TO THE LONG VERSION!

Since losing my hair, I’ve had this pre-planned speech in my head of what I would say if anyone dared to make a comment about me that I didn’t know or that was negative. It would be something to this effect: “First off, that is RUDE for you to comment on anyone’s physical appearance in a negative way. Period. Secondly, I have FUCKING BREAST CANCER YOU IDIOT.” Okay, depending how angry I am I might drop the idiot part since it is not nice to call people names but I figured I could use the cancer card here. I am sure it is a better name than some of the other ones I might be thinking of in that moment of rage. Now, this speech is something I’ve always fantasized about and have been pretty thankful I have not needed to use it but today… today was the day.
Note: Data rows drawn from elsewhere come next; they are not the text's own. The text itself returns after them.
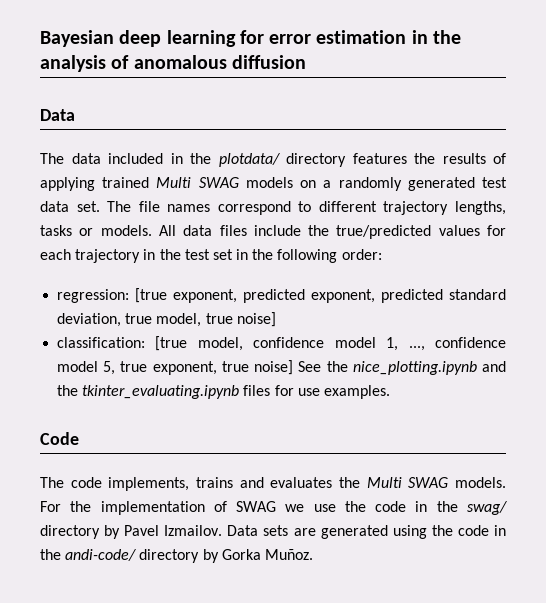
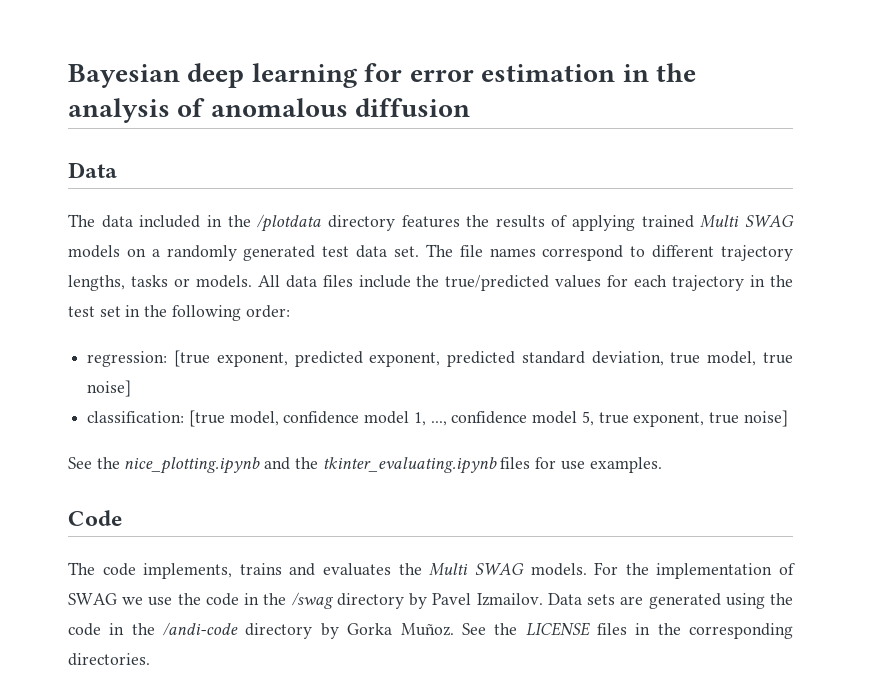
[218,153,280,167] plotdata/ -> [257,214,322,232] /plotdata
(294, 367) none -> (788, 418) //
[466,501,507,515] swag/ -> [291,592,334,609] /swag
[65,549,137,561] andi-code/ -> [163,622,239,636] /andi-code
(313, 554) none -> [461,622,793,639] [68,653,150,666] See the LICENSE files in the corresponding directories.

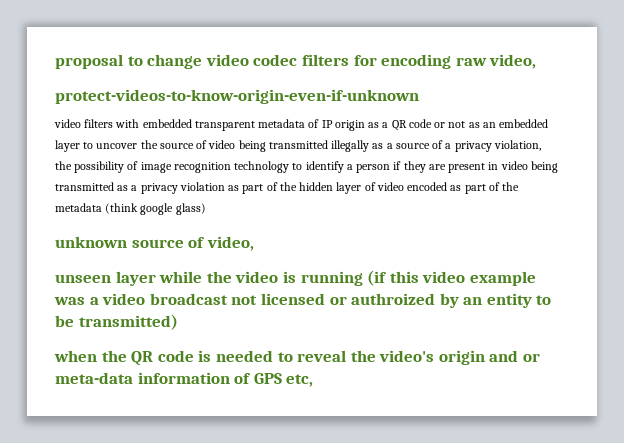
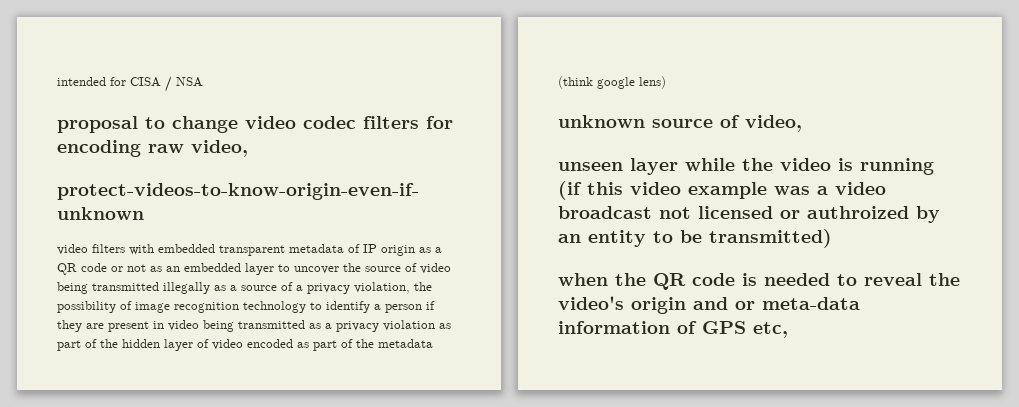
(55, 61) none -> [57,76,203,92] intended for CISA / NSA //
[175,203,206,215] glass) -> [639,76,666,89] lens)

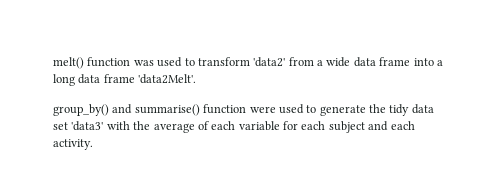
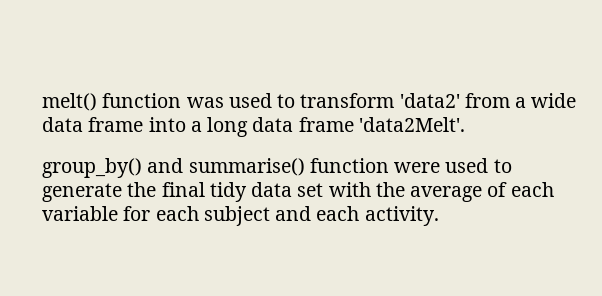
(386, 108) none -> [161,182,205,197] final
[71,121,104,131] 'data3' -> (324, 190) none

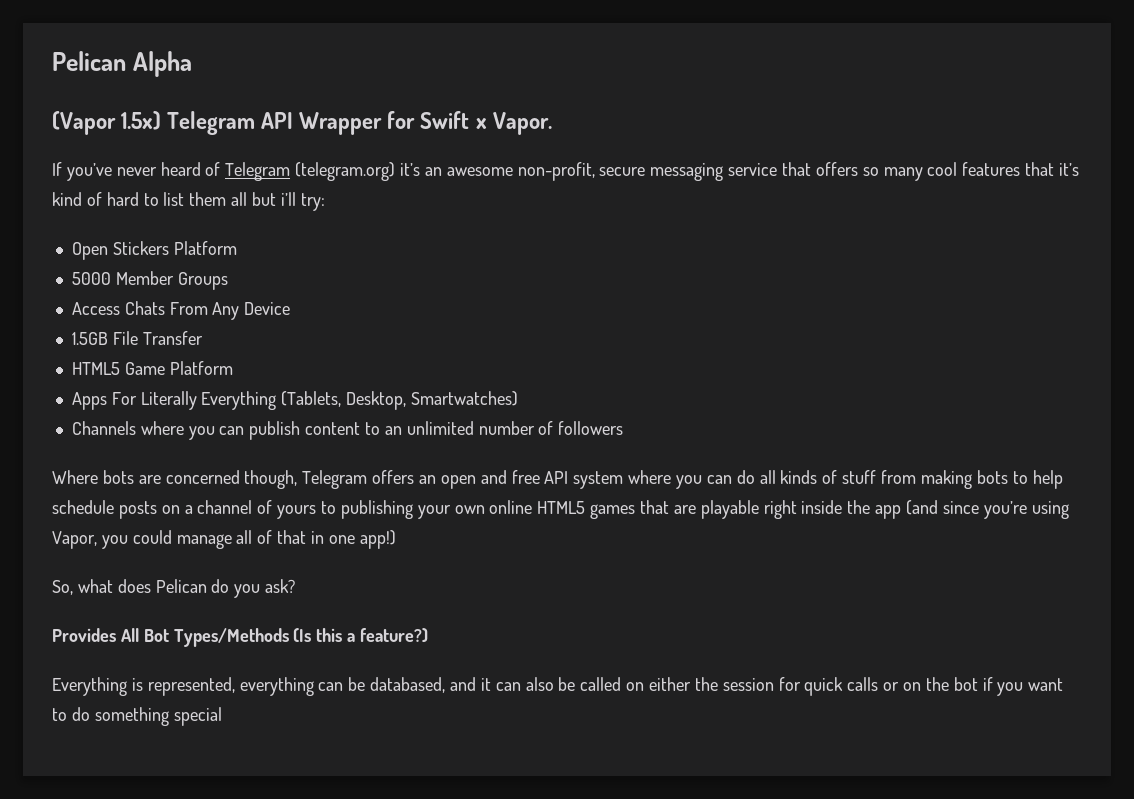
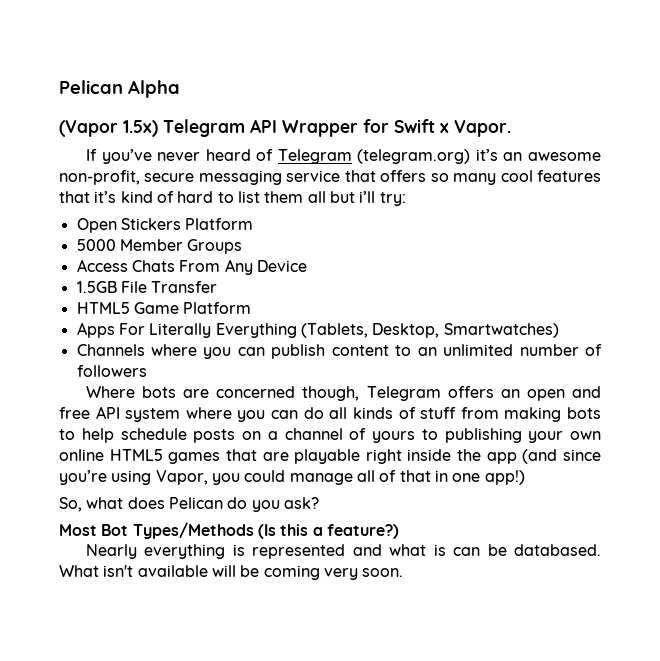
[52,628,139,642] Provides All -> [59,524,97,536] Most
[52,677,1064,696] [52,707,222,726] Everything is represented, everything can be databased, and it can also be called on either the session for quick calls or on the bot if you want to do something special -> [85,544,601,559] [59,565,404,580] Nearly everything is represented and what is can be databased. What isn't available will be coming very soon.

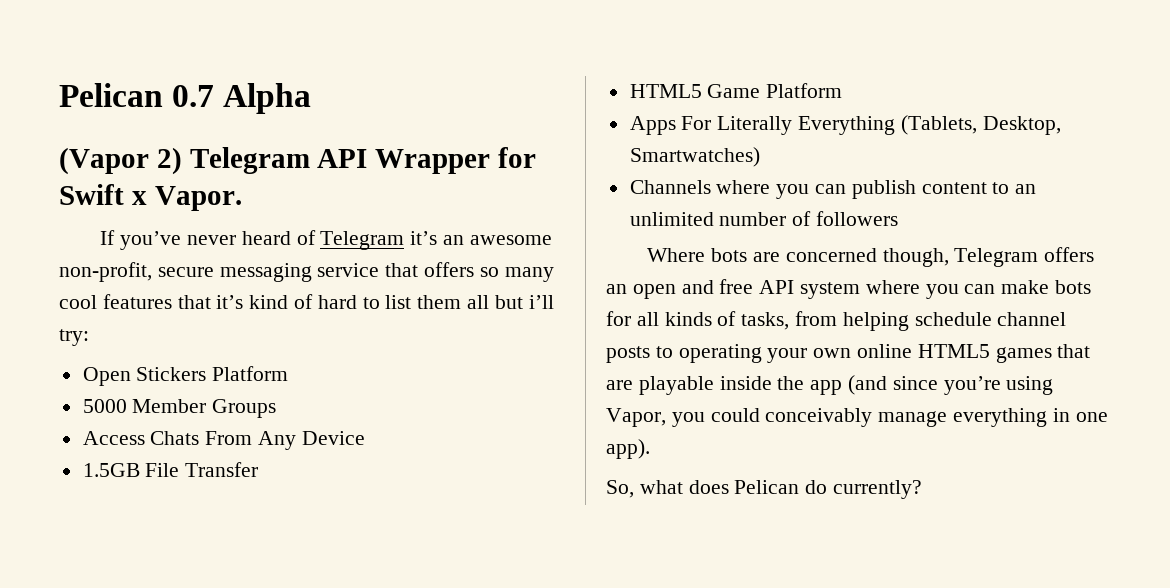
[59,80,123,94] Pelican -> [59,83,215,107] Pelican 0.7
[123,120,158,137] 1.5x) -> [156,147,182,175] 2)
[357,149,471,164] (telegram.org) -> (405, 240) none
[303,407,602,422] [59,428,522,443] do all kinds of stuff from making bots to help schedule posts on a channel of yours to publishing -> [1001,280,1092,294] [606,311,1067,331] [606,344,762,363] make bots for all kinds of tasks, from helping schedule channel posts to operating
[365,449,402,464] right -> (714, 385) none
[289,470,431,485] manage all of that -> [765,408,1048,427] conceivably manage everything
[484,470,525,485] app!) -> [606,439,650,459] app).
[251,497,319,512] [59,522,399,539] [85,544,601,559] [59,565,404,580] you ask? // Most Bot Types/Methods (Is this a feature?) // Nearly everything is represented and what is can be databased. What isn't available will be coming very soon. -> [833,480,923,499] currently?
I was walking with my co-worker in the park. Lunch was out for the Kennewick High School students and they were doing dumb high schooler things: clogging the pathways, creating smoke clouds with their black market joints, and laughing at each other. Normal park day. We were almost back to the library and were passing a four way intersection pathway. I saw high schoolers pass us from behind but I was too busy talking to my co-worker about whatever we were talking about. Suddenly, she whips around and yells, “Well that is really rude. Seriously?!” I stop talking and asked her what she was talking about. I didn’t hear what they said, but I had a dark feeling that my speech was about to be activated.
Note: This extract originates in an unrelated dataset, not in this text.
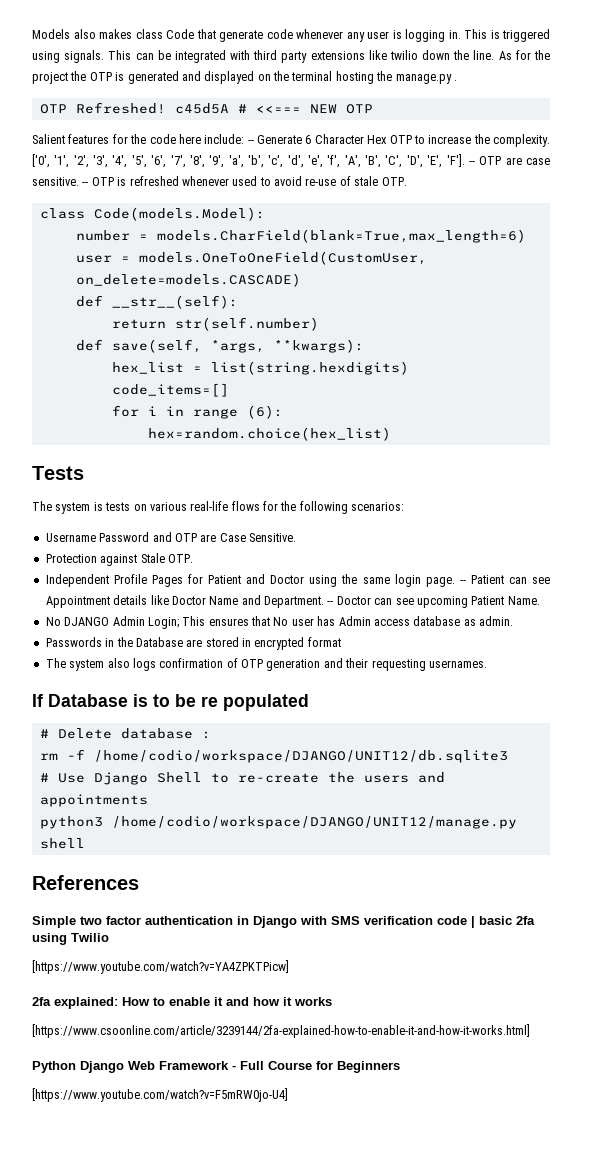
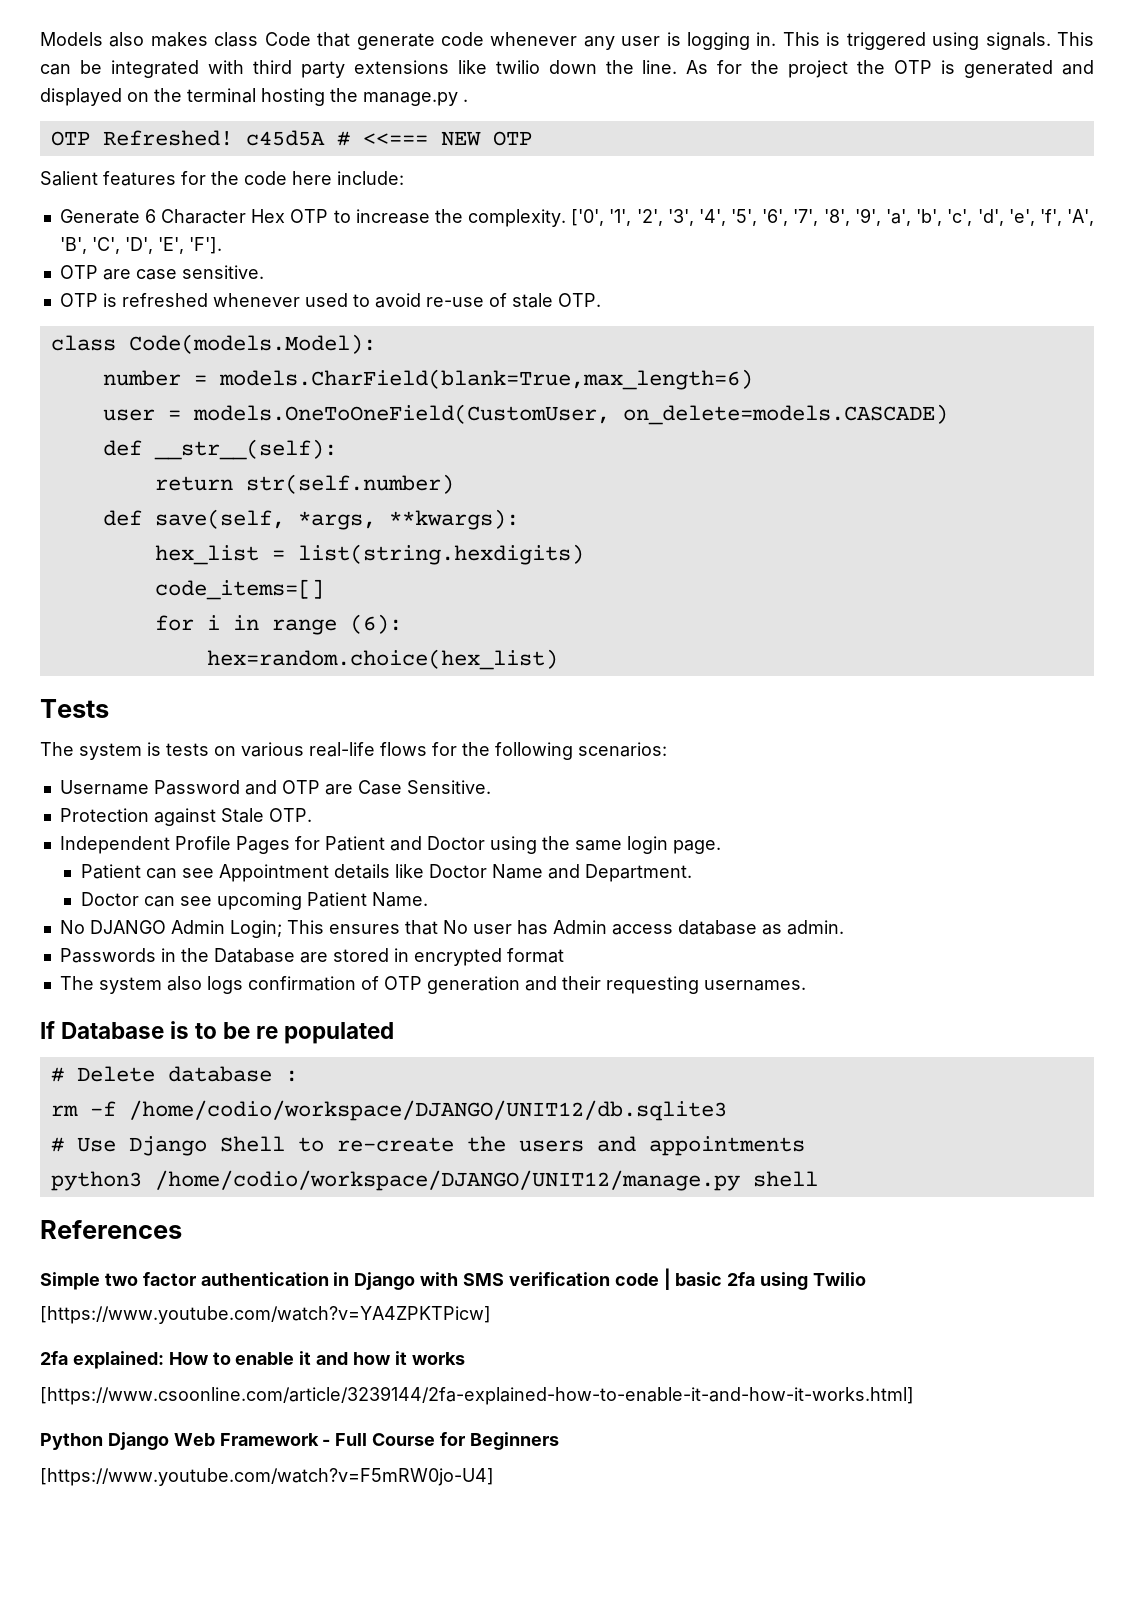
[247,140,254,144] -- -> (404, 178) //
[468,161,475,165] -- -> (222, 245) //
[82,182,89,186] -- -> (264, 272) //
[459,580,466,584] -- -> (721, 847) //
[327,601,334,605] -- -> (692, 873) //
“They were talking shit about your hair,” she said. There was anger in her eyes. I turned around and looked at who was behind us: three boys. One had a really dumb looking mullet. “Really? I HAVE FUCKING BREAST CANCER,” I yelled. Then my co-worker kept talking and told them to grow up as they walked away. I kind of was stunned. I was already having a tough emotional day and that was just the cherry on top. I didn’t know what they had said about me. She wouldn’t tell me, but it hurt all the same. I had to release the speech I had hoped I would never have to do. Granted, it was half the speech but still. I was grateful she was there with me but it hurt. She hugged me and told me she loved me. It was a bandaid on my broken cancer heart.

I wish I could have said, “You wouldn’t be talking shit about me if you could feel how soft my hair is or if you knew how much poison has been pumped into my body.” Who knows if it would have mattered to them as much as it mattered to me. I feel so vulnerable walking around with my short awkward hair and my breastless chest. I feel exposed. They are my cancer scars for everyone to see, even if they don’t know it was cancer. People can make up their own narrative and sometimes that bugs me. I want them to know that my spring chicken hair is new and growing in dorky because I refuse to trim it. I want to see the chaos. My shirt sits weird on my chest because my genetics are strong and the cancer came early. It left me feeling raw in the strangest of ways. It didn’t matter that I didn’t hear what they said. They said something loud enough and mean enough that my friend defended me and my honor. She gets a friend of the month award.

I started the day not feeling well and that just tipped me over the edge so I left work early but I love Wednesdays because I have a new routine: restorative yoga at Lifted Lotus! A friend invited me a couple weeks ago and now I am addicted. This class is aimed to restore your mind and body through gentle practices like Restorative yoga, Mayo-Fascial Release, Pranayama/Breathwork, Sound therapy, Yoga Nidra and Meditation. It is a full hour dedicated to healing in a way that is nearly impossible for me to do at home. And it is by donation, so that is really great too! I look forward to my hour of peace and healing every Wednesday from 6-7 pm. If you’d like to join, click the underlined name link above. I promise it will be the highlight of your day, if not your week. After an emotional day, I feel a lot better and less intensely raging against the idiots who dared to comment on my virgin hairs. Assholes.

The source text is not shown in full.